▶ _WHAT IS BEING ASKED_
The answer should hold only the lines from the one containing "asdf | 업체명: 아이폰출조테스트 -> 카이" through the one containing "sdfdsf | 업체명: 카이 -> 테스" in the entries below, copied exactly, without pictures.

---

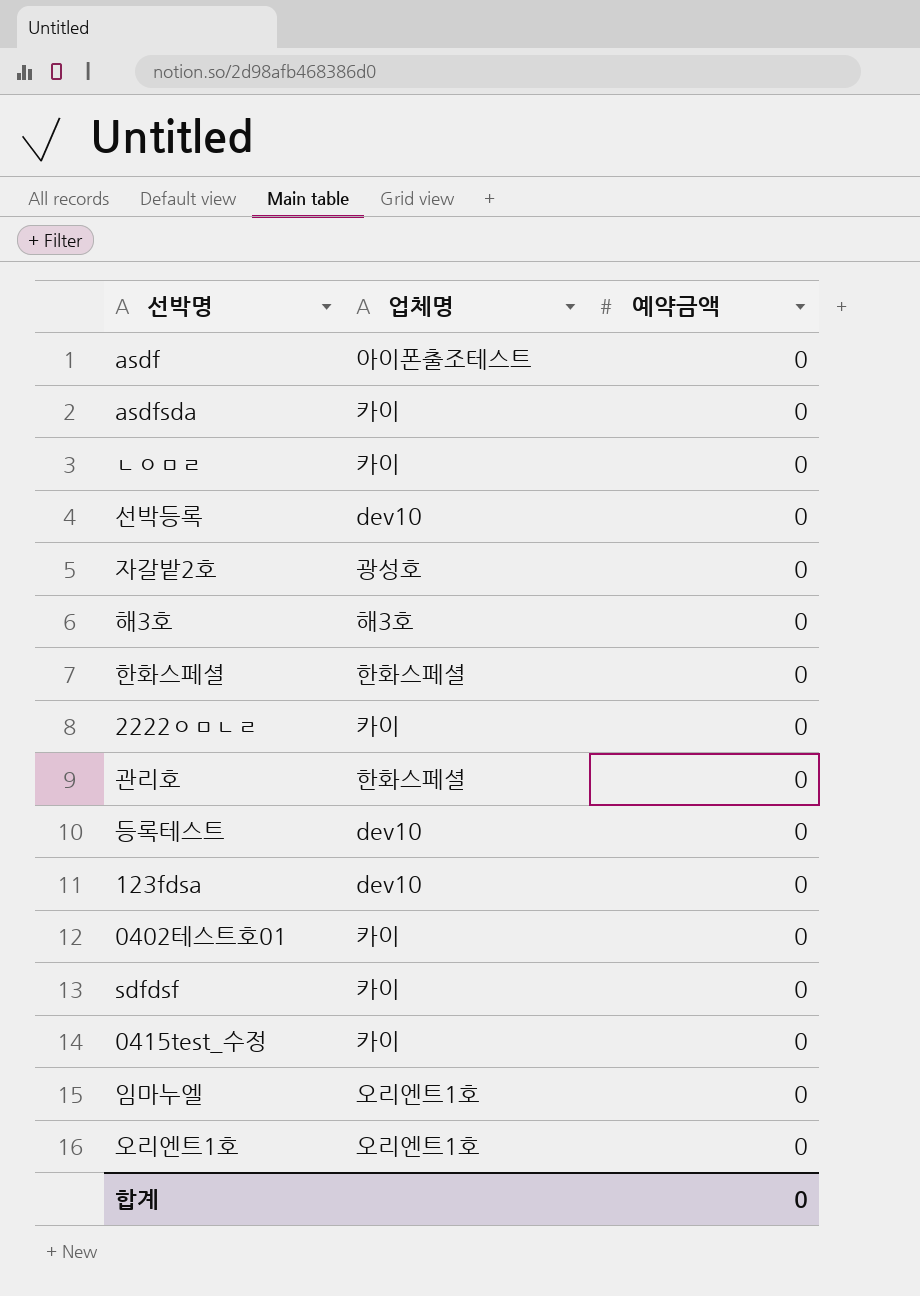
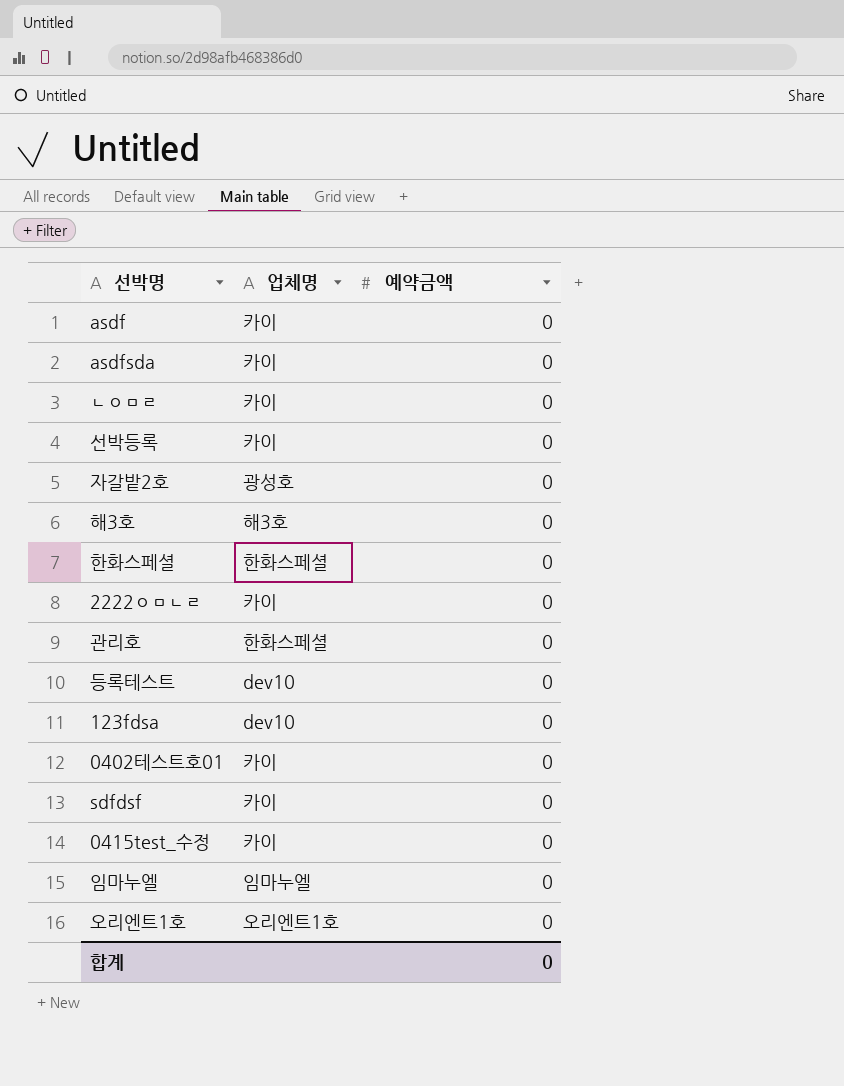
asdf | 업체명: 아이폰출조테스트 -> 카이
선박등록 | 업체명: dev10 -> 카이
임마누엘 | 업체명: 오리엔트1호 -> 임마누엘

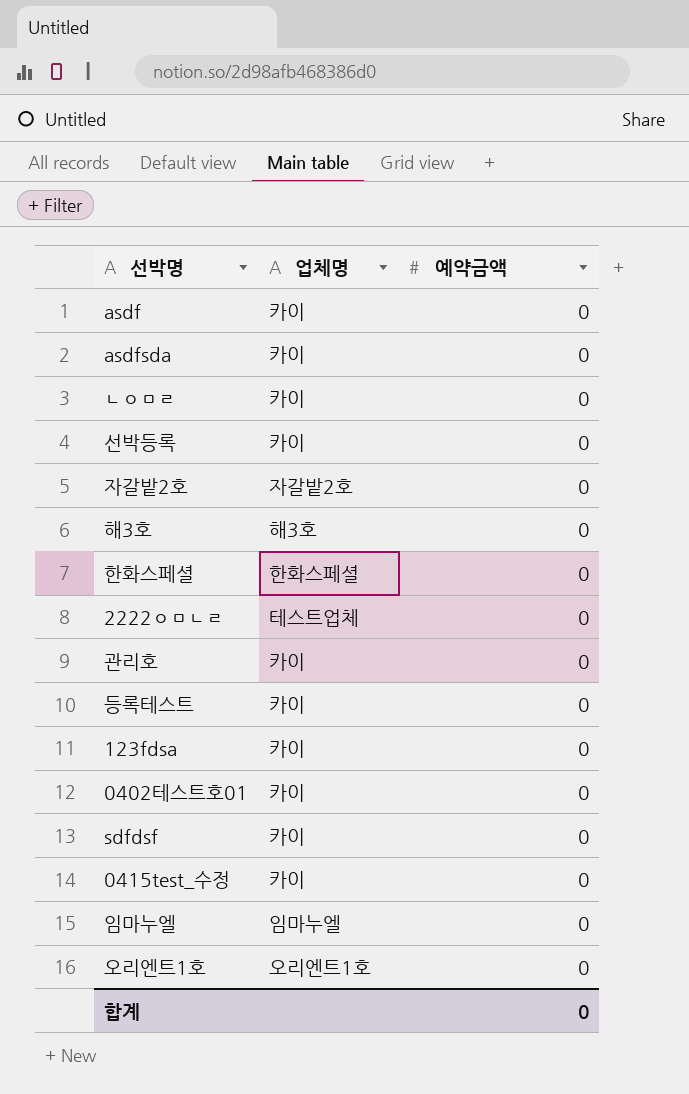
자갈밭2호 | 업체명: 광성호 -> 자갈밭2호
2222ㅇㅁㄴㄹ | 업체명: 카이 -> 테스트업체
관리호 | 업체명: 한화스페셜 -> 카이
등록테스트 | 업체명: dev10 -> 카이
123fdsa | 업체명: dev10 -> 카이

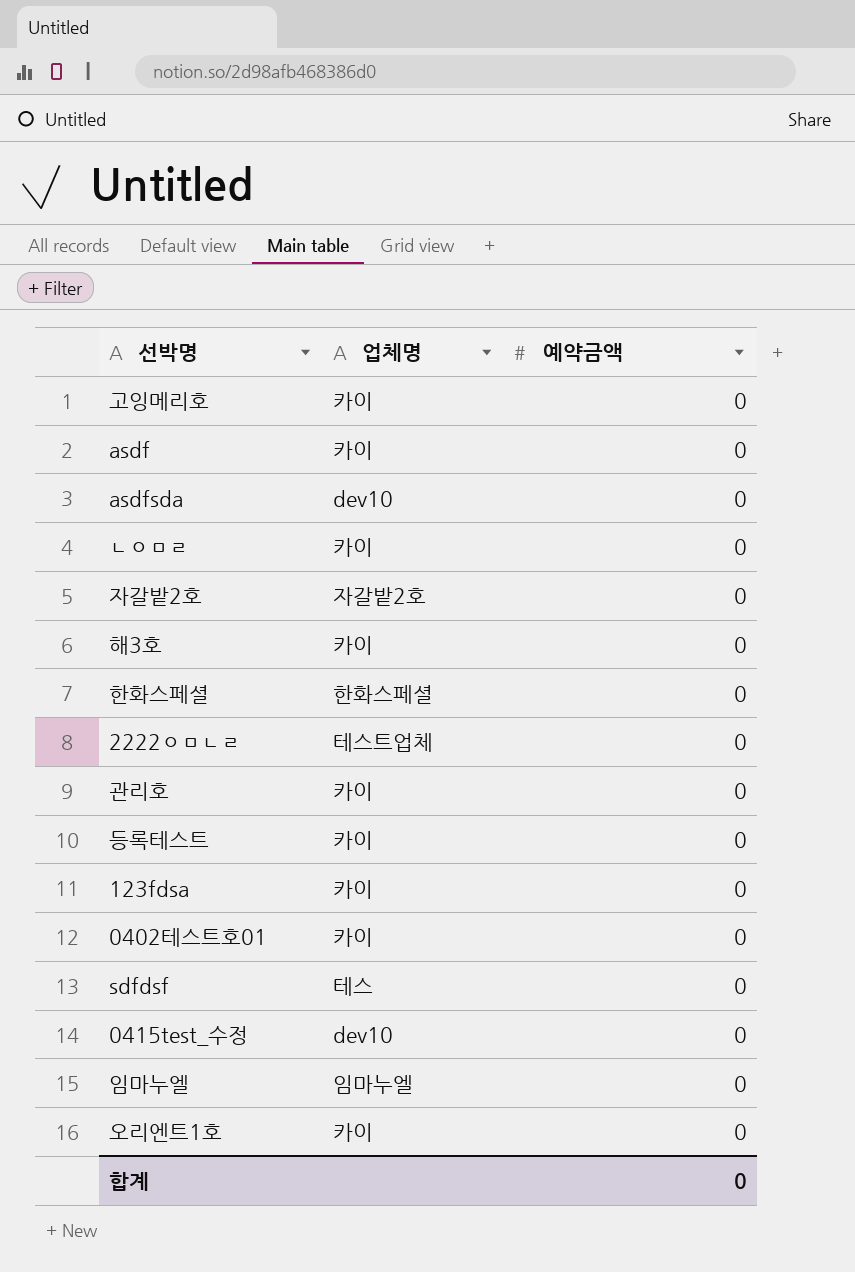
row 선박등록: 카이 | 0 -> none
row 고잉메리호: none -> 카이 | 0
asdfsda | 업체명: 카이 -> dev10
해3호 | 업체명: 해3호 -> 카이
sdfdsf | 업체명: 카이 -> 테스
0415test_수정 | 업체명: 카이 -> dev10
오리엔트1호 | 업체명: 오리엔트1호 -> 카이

---

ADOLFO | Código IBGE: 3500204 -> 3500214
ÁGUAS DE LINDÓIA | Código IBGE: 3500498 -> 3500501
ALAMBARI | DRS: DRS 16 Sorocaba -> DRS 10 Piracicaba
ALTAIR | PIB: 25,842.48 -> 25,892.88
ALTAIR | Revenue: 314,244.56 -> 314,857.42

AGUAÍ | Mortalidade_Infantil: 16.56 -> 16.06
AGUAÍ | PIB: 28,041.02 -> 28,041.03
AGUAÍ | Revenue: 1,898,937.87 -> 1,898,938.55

---

▶ _SOLVED EXERCISE_
asdf | 업체명: 아이폰출조테스트 -> 카이
선박등록 | 업체명: dev10 -> 카이
임마누엘 | 업체명: 오리엔트1호 -> 임마누엘

자갈밭2호 | 업체명: 광성호 -> 자갈밭2호
2222ㅇㅁㄴㄹ | 업체명: 카이 -> 테스트업체
관리호 | 업체명: 한화스페셜 -> 카이
등록테스트 | 업체명: dev10 -> 카이
123fdsa | 업체명: dev10 -> 카이

row 선박등록: 카이 | 0 -> none
row 고잉메리호: none -> 카이 | 0
asdfsda | 업체명: 카이 -> dev10
해3호 | 업체명: 해3호 -> 카이
sdfdsf | 업체명: 카이 -> 테스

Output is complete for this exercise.